Majam M, Segal B, Fieggen J, Smith Eli, Hermans L, Singh L, Phatsoane M, Arora L, Lalla-Edward S T
Ezintsha, Faculty of Health Sciences, University of the Witwatersrand, Johannesburg, South Africa.
Phithos Technologies, Johannesburg, South Africa.
Inform Med Unlocked. 2023;37:101192. doi: 10.1016/j.imu.2023.101192.
Digital data collection and the associated mobile health technologies have allowed for the recent exploration of artificial intelligence as a tool for combatting the HIV epidemic. Machine learning has been found to be useful both in HIV risk prediction and as a decision support tool for guiding pre-exposure prophylaxis (PrEP) treatment. This paper reports data from two sequential studies evaluating the viability of using machine learning to predict the susceptibility of adults to HIV infection using responses from a digital survey deployed in a high burden, low-resource setting.
1036 and 593 participants were recruited across two trials. The first trial was a cross-sectional study in one location and the second trial was a cohort study across three trial sites. The data from the studies were merged, partitioned using standard techniques, and then used to train and evaluate multiple different machine learning models and select and evaluate a final model. Variable importance estimates were calculated using the PIMP and SHAP methodologies.
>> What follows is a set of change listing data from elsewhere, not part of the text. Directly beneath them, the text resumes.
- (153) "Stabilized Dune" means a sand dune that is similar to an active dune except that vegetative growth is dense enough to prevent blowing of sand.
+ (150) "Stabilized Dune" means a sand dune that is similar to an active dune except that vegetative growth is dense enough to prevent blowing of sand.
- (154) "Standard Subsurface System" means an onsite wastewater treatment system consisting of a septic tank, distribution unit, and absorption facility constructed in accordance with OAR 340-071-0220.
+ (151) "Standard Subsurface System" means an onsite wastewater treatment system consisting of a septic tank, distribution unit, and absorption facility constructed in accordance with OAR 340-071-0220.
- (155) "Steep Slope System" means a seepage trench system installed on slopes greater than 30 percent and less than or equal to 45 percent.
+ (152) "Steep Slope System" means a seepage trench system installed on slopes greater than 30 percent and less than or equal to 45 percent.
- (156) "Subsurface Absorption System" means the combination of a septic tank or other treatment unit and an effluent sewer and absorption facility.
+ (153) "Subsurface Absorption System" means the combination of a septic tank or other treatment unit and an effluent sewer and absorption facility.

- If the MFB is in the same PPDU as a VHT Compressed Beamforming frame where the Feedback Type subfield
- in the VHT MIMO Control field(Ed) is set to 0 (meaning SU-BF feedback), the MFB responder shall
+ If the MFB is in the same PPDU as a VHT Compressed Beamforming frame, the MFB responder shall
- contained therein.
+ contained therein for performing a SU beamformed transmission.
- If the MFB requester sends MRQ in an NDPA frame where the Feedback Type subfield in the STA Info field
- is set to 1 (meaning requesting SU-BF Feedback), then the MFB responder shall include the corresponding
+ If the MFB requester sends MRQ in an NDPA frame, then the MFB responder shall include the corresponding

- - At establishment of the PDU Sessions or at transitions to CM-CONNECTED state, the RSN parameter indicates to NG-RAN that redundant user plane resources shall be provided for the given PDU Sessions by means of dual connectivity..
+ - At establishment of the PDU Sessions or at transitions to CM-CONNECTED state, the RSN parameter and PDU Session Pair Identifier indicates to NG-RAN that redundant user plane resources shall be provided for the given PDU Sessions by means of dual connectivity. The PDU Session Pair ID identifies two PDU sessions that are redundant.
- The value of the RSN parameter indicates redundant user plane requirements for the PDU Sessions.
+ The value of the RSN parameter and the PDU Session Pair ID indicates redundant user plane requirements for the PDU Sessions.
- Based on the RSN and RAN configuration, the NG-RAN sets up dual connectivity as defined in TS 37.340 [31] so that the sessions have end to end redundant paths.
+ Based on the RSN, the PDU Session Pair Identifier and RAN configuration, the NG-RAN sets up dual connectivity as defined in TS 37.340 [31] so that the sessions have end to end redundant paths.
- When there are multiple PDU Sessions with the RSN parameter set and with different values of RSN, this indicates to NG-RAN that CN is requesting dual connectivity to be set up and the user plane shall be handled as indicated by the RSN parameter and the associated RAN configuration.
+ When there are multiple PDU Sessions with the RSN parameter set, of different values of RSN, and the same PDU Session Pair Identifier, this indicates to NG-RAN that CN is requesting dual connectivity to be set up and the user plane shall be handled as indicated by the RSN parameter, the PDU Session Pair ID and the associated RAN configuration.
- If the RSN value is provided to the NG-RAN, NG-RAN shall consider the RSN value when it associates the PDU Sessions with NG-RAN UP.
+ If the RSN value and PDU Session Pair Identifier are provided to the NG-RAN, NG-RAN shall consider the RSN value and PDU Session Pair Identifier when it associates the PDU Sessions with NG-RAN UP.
Characteristics associated with HIV were consistent across both studies. Overall, HIV positive patients had a higher median age (34 [IQR: 29-39] vs 26 [IQR 22-33], p < 0.001), and were more likely to be female (155/703 [22%] vs 107/927 [12%], p < 0.001). HIV positive participants also had more commonly gone a year or more since their last HIV test (183/262 [70%] vs 540/1368 [39%], p < 0.001) and were less likely to report consistent condom usage (113/262 [43%] vs 758/1368 [55%], p < 0.001). Patients who reported TB symptoms were more likely to be HIV positive. The trained models had accuracy values (AUROCs) ranging from 78.5% to 82.8%. A boosted tree model performed best with a sensitivity of 84% (95% CI 72-92), specificity of 71% (95% CI 67-76), and a negative predictive value of 95% (95% CI 93-96) in a hold-out dataset. Age, duration since last HIV test, and number of male sexual partners were consistently three of the four most important variables across both variable importance estimates.
This study has highlighted the synergies present between mobile health and machine learning in HIV. It has been demonstrated that a viable ML model can be built using digital survey data from an low-middle income setting with potential utility in directing health resources.
数字数据收集及相关移动健康技术使得近期人们能够探索将人工智能作为抗击艾滋病流行的工具。机器学习已被证明在艾滋病风险预测以及作为指导暴露前预防(PrEP)治疗的决策支持工具方面都很有用。本文报告了两项连续研究的数据,这些研究评估了在高负担、低资源环境中通过数字调查的回复,利用机器学习预测成年人对艾滋病病毒感染易感性的可行性。
两项试验共招募了1036名和593名参与者。第一项试验是在一个地点进行的横断面研究,第二项试验是在三个试验地点进行的队列研究。研究数据进行合并,使用标准技术进行划分,然后用于训练和评估多个不同的机器学习模型,并选择和评估最终模型。使用PIMP和SHAP方法计算变量重要性估计值。
两项研究中与艾滋病相关的特征一致。总体而言,艾滋病病毒阳性患者的年龄中位数较高(34岁[四分位间距:29 - 39岁]对26岁[四分位间距22 - 33岁],p < 0.001),且更可能为女性(155/703[22%]对107/927[12%],p < 0.001)。艾滋病病毒阳性参与者自上次艾滋病病毒检测以来超过一年未检测的情况也更常见(183/262[70%]对540/1368[39%],p < 0.001),且报告始终使用避孕套的可能性较小(113/262[43%]对758/1368[55%],p < 0.001)。报告有结核病症状的患者更可能为艾滋病病毒阳性。训练后的模型准确率值(曲线下面积)在78.5%至82.8%之间。在一个保留数据集中,增强树模型表现最佳,其灵敏度为84%(95%置信区间72 - 92),特异度为71%(95%置信区间67 - 76),阴性预测值为95%(95%置信区间93 - 96)。在两个变量重要性估计中,年龄、自上次艾滋病病毒检测以来的时长以及男性性伴侣数量始终是四个最重要的变量中的三个。
本研究突出了移动健康与机器学习在艾滋病防治方面的协同作用。已证明可以使用来自中低收入环境的数字调查数据构建一个可行的机器学习模型,该模型在指导卫生资源方面具有潜在效用。